What to produce ::
Report, word for word, every line of the material that contains "solid".

___ Extracted entries ___

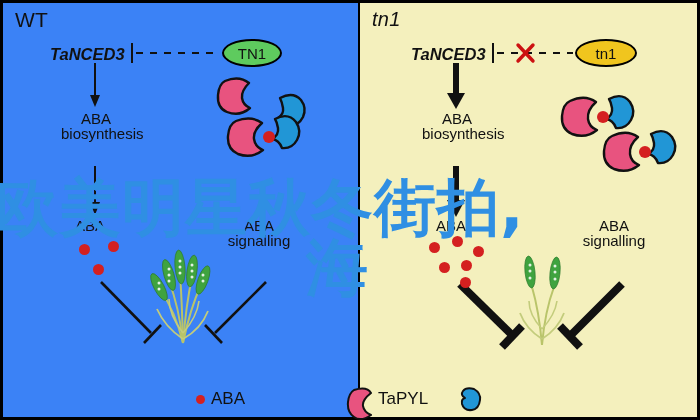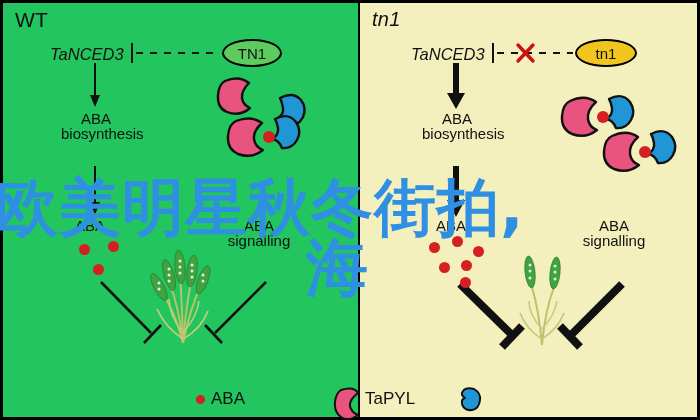--- a/index.html
+++ b/index.html
@@ -9,7 +9,7 @@
     background:#fff;box-sizing:border-box;
   }
   .panel{position:absolute;top:0;height:420px;box-sizing:border-box;}
-  #panel-wt{left:0;width:358px;background:#22c55e;border:3px solid #000;border-right:none;}
+  #panel-wt{left:0;width:358px;background:#3b82f6;border:3px solid #000;border-right:none;}
   #panel-tn1{left:358px;width:342px;background:#f4f0bd;border:3px solid #000;border-left:2px solid #000;}
   .panel-title{
     position:absolute;font-size:21px;color:#111;letter-spacing:.3px;

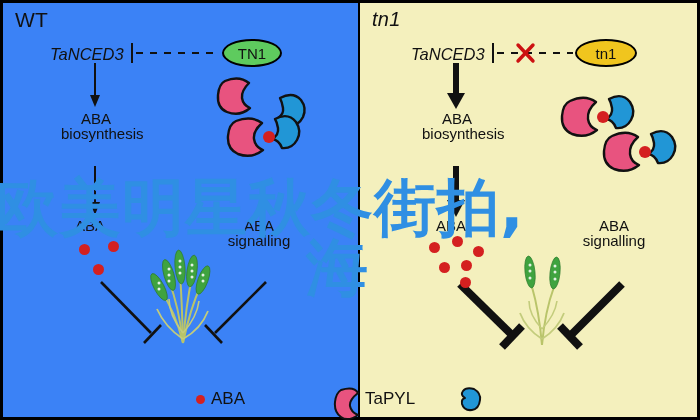--- a/index.html
+++ b/index.html
@@ -18,7 +18,7 @@
   #wt-title{left:12px;top:5px;}
   #tn1-title{left:12px;top:5px;font-style:italic;font-size:20px;}
 
-  .gene-label{position:absolute;font-style:italic;font-size:16.5px;color:#111;white-space:nowrap;}
+  .gene-label{position:absolute;font-style:italic;font-size:16.5px;color:#111;white-space:nowrap;font-weight:bold;}
   .node-ellipse{
     position:absolute;border:2px solid #000;border-radius:50%;
     display:flex;align-items:center;justify-content:center;

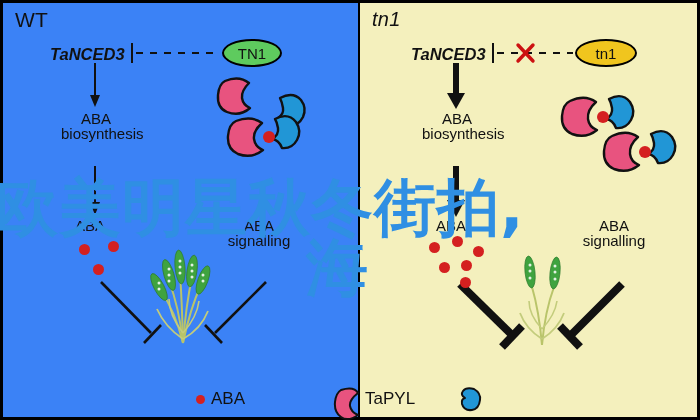--- a/index.html
+++ b/index.html
@@ -229,7 +229,7 @@
     </div>
   </div>
 
-  <div class="legend-row" style="left:337px;">
+  <div class="legend-row" style="left:350px;">
     <div class="legend-item">
       <span style="display:inline-block;width:22px;height:24px;">
         <svg width="22" height="24" style="position:static;">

___

Solved exercise ::
-  #panel-wt{left:0;width:358px;background:#22c55e;border:3px solid #000;border-right:none;}
+  #panel-wt{left:0;width:358px;background:#3b82f6;border:3px solid #000;border-right:none;}
   #panel-tn1{left:358px;width:342px;background:#f4f0bd;border:3px solid #000;border-left:2px solid #000;}
     position:absolute;border:2px solid #000;border-radius:50%;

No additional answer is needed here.